EXERCISE AIM: Set down each record below exactly as it stands. Pictures are not part of the copy.

DATA TO EXAMINE:
<<<<
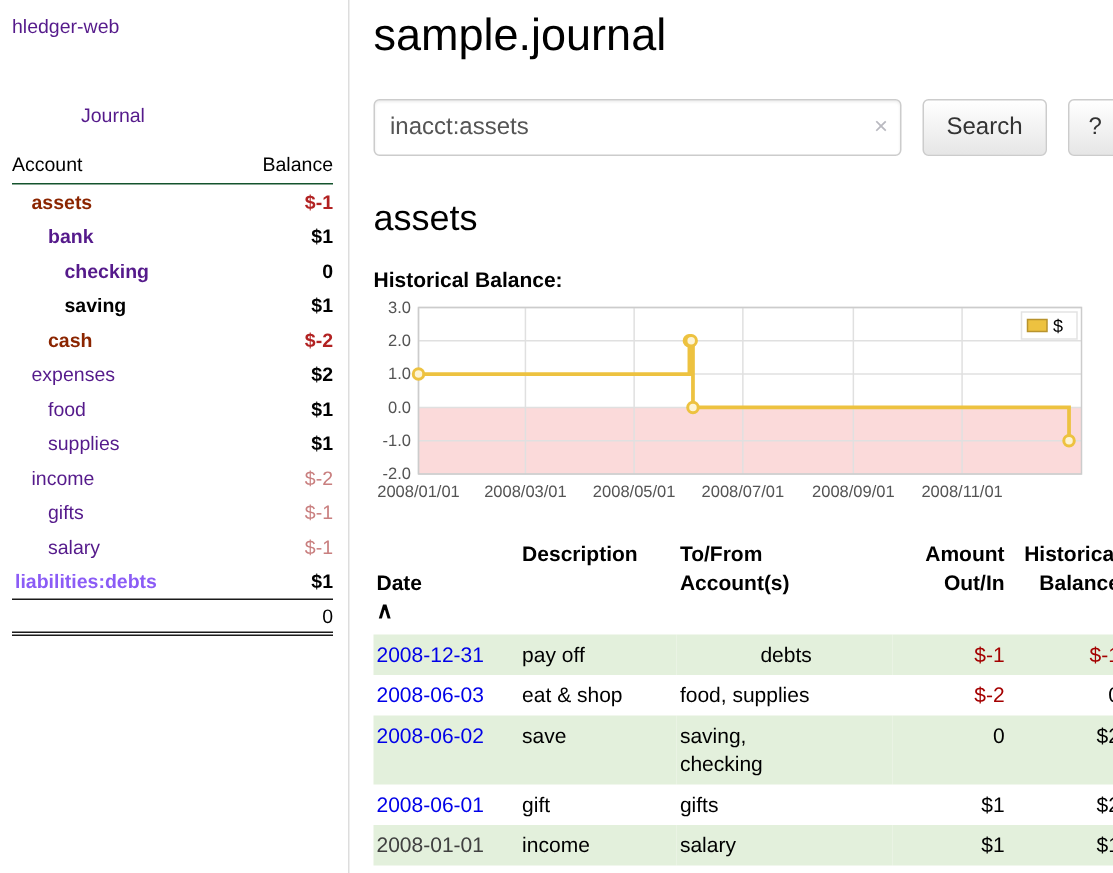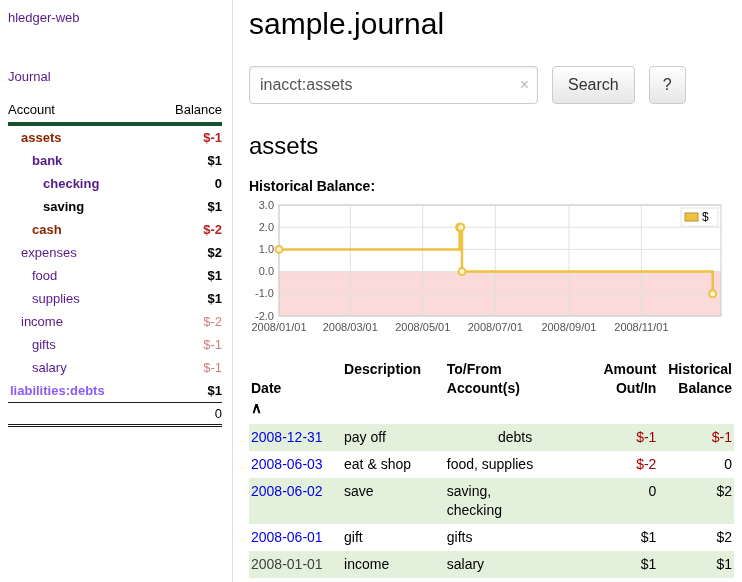--- a/index.html
+++ b/index.html
@@ -19,7 +19,7 @@
     padding:10px 10px 12px 8px;
   }
   .brand { font-size:13px; display:inline-block; }
-  .nav { margin-top:44px; }
+  .nav { margin-top:44px;margin-left:46px; }
   .accounts { width:100%; border-collapse:collapse; margin-top:16px; font-size:13px; }
   .accounts th { font-weight:normal; border-bottom:4px solid #14532d; padding:2px 0 5px; text-align:left; }
   .accounts th.num { text-align:right; }

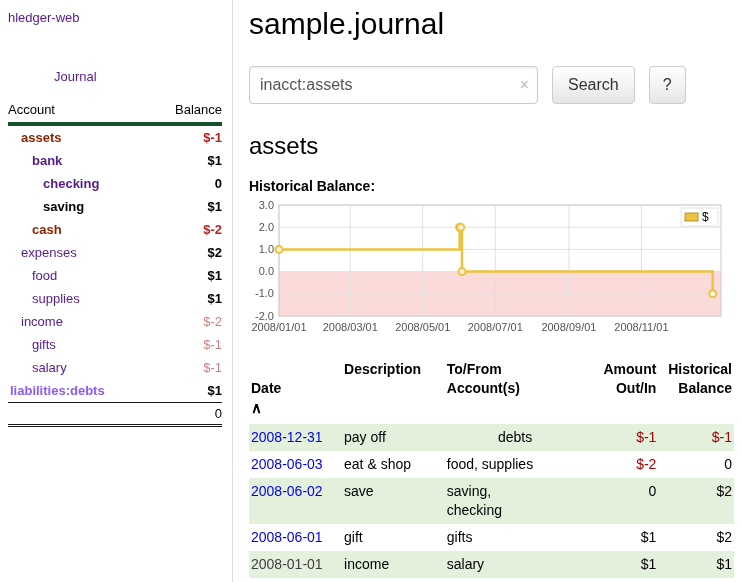--- a/index.html
+++ b/index.html
@@ -31,7 +31,7 @@
   .main { flex:1; padding:6px 8px 0 16px; }
   h1 { font-size:30px; font-weight:normal; margin:0; line-height:36px; }
   .search-row { margin-top:24px; display:flex; align-items:center; }
-  .search-box { position:relative; width:289px; }
+  .search-box { position:relative; width:352px; }
   .search-input {
     width:100%; height:38px; border:1px solid #ccc; border-radius:4px;
     padding:8px 30px 8px 10px; font-size:16px; color:#555;

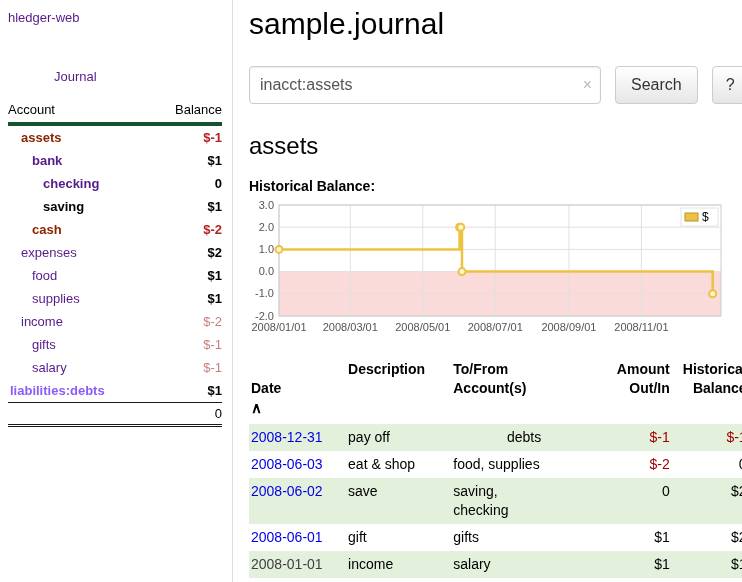--- a/index.html
+++ b/index.html
@@ -21,7 +21,7 @@
   .brand { font-size:13px; display:inline-block; }
   .nav { margin-top:44px;margin-left:46px; }
   .accounts { width:100%; border-collapse:collapse; margin-top:16px; font-size:13px; }
-  .accounts th { font-weight:normal; border-bottom:4px solid #14532d; padding:2px 0 5px; text-align:left; }
+  .accounts th { font-weight:normal; border-bottom:1px solid #14532d; padding:2px 0 5px; text-align:left; }
   .accounts th.num { text-align:right; }
   .accounts td { padding:4px 0; white-space:nowrap; }
   .num { text-align:right; }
>>>>
REPLY TO THE EXERCISE:
--- a/index.html
+++ b/index.html
@@ -19,7 +19,7 @@
     padding:10px 10px 12px 8px;
   }
   .brand { font-size:13px; display:inline-block; }
-  .nav { margin-top:44px; }
+  .nav { margin-top:44px;margin-left:46px; }
   .accounts { width:100%; border-collapse:collapse; margin-top:16px; font-size:13px; }
   .accounts th { font-weight:normal; border-bottom:4px solid #14532d; padding:2px 0 5px; text-align:left; }
   .accounts th.num { text-align:right; }

--- a/index.html
+++ b/index.html
@@ -31,7 +31,7 @@
   .main { flex:1; padding:6px 8px 0 16px; }
   h1 { font-size:30px; font-weight:normal; margin:0; line-height:36px; }
   .search-row { margin-top:24px; display:flex; align-items:center; }
-  .search-box { position:relative; width:289px; }
+  .search-box { position:relative; width:352px; }
   .search-input {
     width:100%; height:38px; border:1px solid #ccc; border-radius:4px;
     padding:8px 30px 8px 10px; font-size:16px; color:#555;

--- a/index.html
+++ b/index.html
@@ -21,7 +21,7 @@
   .brand { font-size:13px; display:inline-block; }
   .nav { margin-top:44px;margin-left:46px; }
   .accounts { width:100%; border-collapse:collapse; margin-top:16px; font-size:13px; }
-  .accounts th { font-weight:normal; border-bottom:4px solid #14532d; padding:2px 0 5px; text-align:left; }
+  .accounts th { font-weight:normal; border-bottom:1px solid #14532d; padding:2px 0 5px; text-align:left; }
   .accounts th.num { text-align:right; }
   .accounts td { padding:4px 0; white-space:nowrap; }
   .num { text-align:right; }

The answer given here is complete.